A profitable trading strategy will require more than this signal. It will require that you detect the signal immediately, and enter a trade promtply. It will require that you monitor your trade to detect when a retracement has run its course, and then get out of your trade quickly. And it will require that you fine-tune your stop-loss placement, so that one bad signal out of 7 will not cause a serious loss. But, you can do all of those things.

One bad signal out of 7 does not indicate a failed strategy. No trading strategy ever devised works 100% of the time. Forex trading is based on probabilities. There are no absolutes.

By the way, in addition to double pinbars, consider using “railroad tracks”, in exactly the same way. Railroad tracks consist of two long, side-by-side candle bodies, of opposite color, with or without wicks. They frequently appear at short-term and intermediate-term swing highs and swing lows.

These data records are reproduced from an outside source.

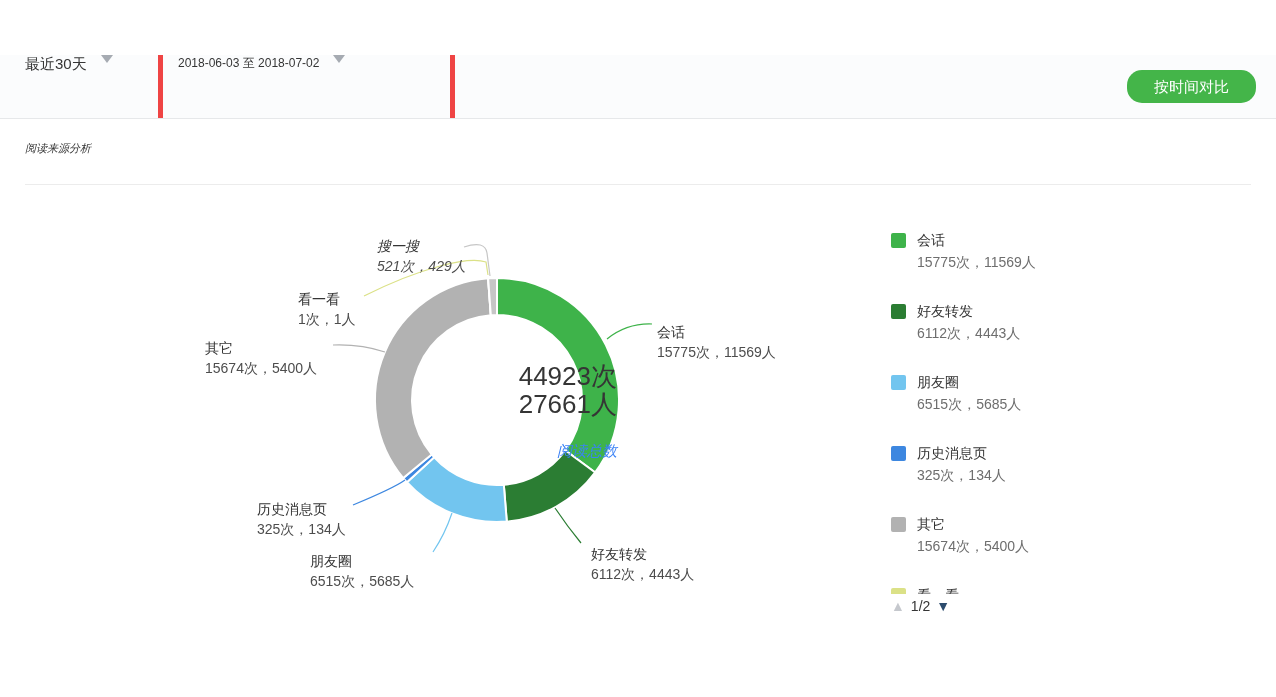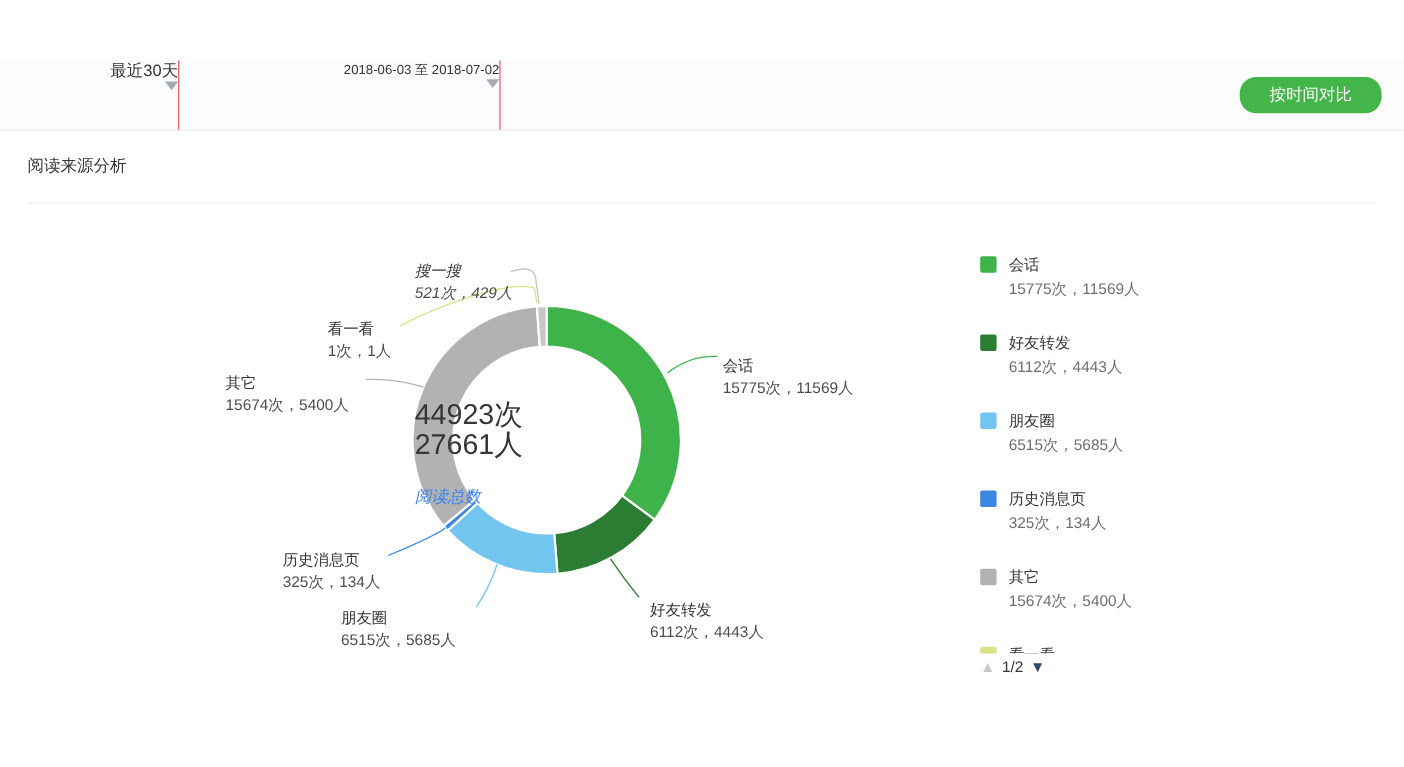--- a/index.html
+++ b/index.html
@@ -22,7 +22,7 @@
   .filterbar { position:absolute; left:0; top:55px; width:1276px; height:64px;
                background:#fbfcfd; border-bottom:1px solid #e6e8ea;
                display:flex; align-items:stretch; }
-  .filter-item { display:flex; align-items:flex-end; border-right:1px solid #ef4444; cursor:pointer;flex-direction:column; }
+  .filter-item { display:flex; align-items:flex-start; border-right:5px solid #ef4444; cursor:pointer; }
   .filter-item.range { width:163px; padding-left:25px; }
   .filter-item.date  { width:292px; padding-left:15px; font-size:16px; }
   .filter-item .label { font-size:15px; color:#353535; }

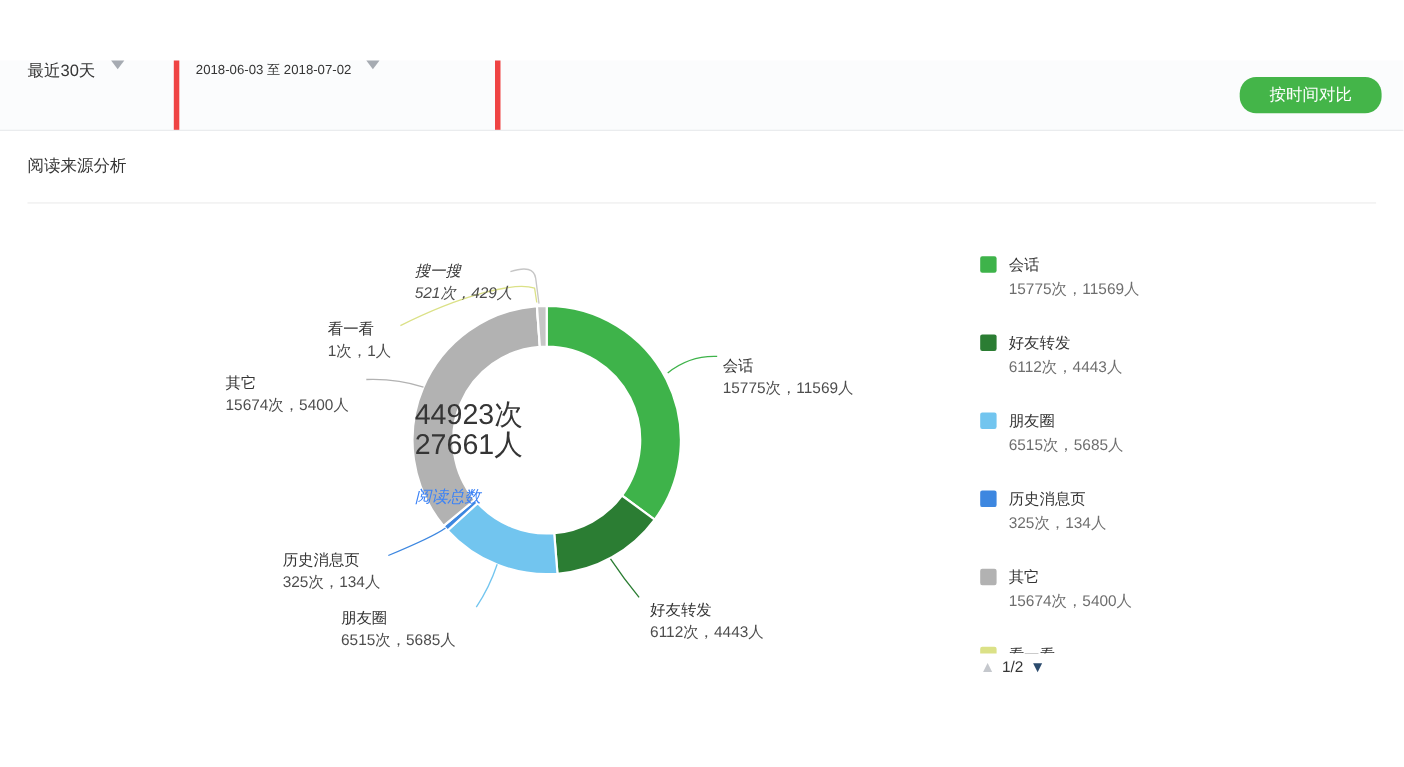--- a/index.html
+++ b/index.html
@@ -35,7 +35,7 @@
 
   
   .main { position:absolute; left:0; top:119px; width:1276px; height:578px; background:#fff; }
-  .section-title { position:absolute; left:25px; top:22px; font-size:15px; color:#353535; }
+  .section-title { position:absolute; left:25px; top:22px; font-size:11px; color:#353535;font-style:italic; }
   .section-divider { position:absolute; left:25px; right:25px; top:65px; border-top:1px solid #ececec; }
 
   #donut-svg { position:absolute; left:0; top:0; }

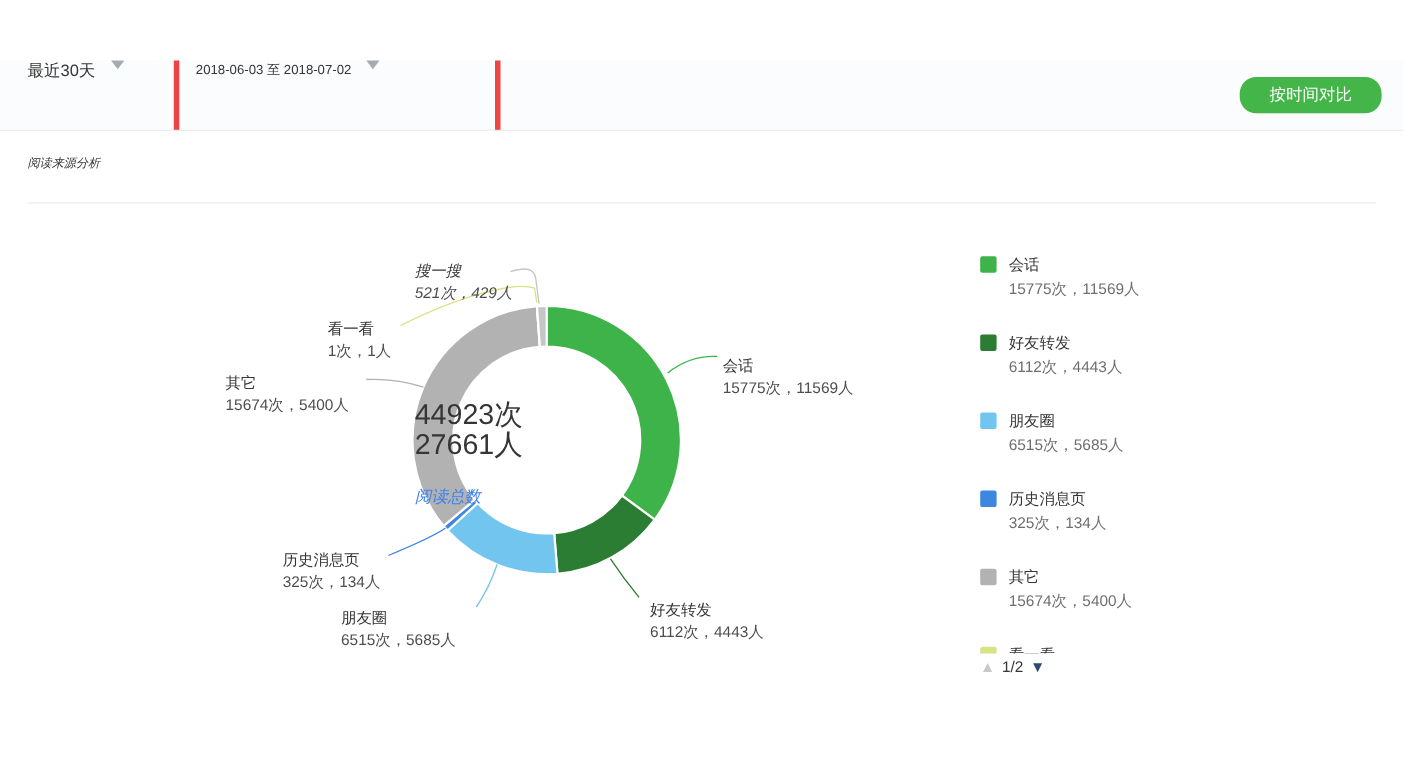--- a/index.html
+++ b/index.html
@@ -42,7 +42,7 @@
   #donut-svg path.leader { fill:none; stroke-width:1.2; }
 
   
-  .center-label { position:absolute; left:377px; top:243px; width:240px; text-align:left; pointer-events:none; }
+  .center-label { position:absolute; left:377px; top:243px; width:240px; text-align:right; pointer-events:none; }
   .center-num { font-size:26px; line-height:28px; color:#353535; }
   .center-sub { font-size:15px; color:#3b82f6; margin-top:24px;font-style:italic; }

Thank you all for answering back!

Now that I understand that this method does work, I also need to fine tune my timing of entry. As you can see, many of these double wick rejections reject the price level back 20-30 pips during the trading day (before 5PM NY chart). Right now, I am approaching this situation with the 4 hr chart. If I see that there is a candle showing rejection and already closed on 4 hr chart, and if the daily candle already closed the day before shows the rejection of this price level I buy in. It’s worth to mention that I will only enter the pair if the closing of 4 hr candle shows a rejection on the daily chart.

The risk is that there is always the possibility that the price will pierce through this level. You see, usually I only start to buy after the close of NY daily chart at 5 PM. Doing so can miss this fall back of 20-30 pips that make my profit.

In other words, I’d like to know from which moment I can be sure that a second rejection is confirmed, whether it’s the closing of daily candle at 5PM, or the closing of a 4hr candle showing on the daily chart that this price level has been rejected.

Thanks for sharing your experience!

Wllen1

You will never get all your trades right. Set your stop loss levels as you enter your trade and accept the loss, move on to the next trade. Don’t think that a loss will turn in your favor, true it can happen, and understand when to exit a trade. Stick to your risk management and understand how many pips you can afford to lose in order not comply with your own risk level.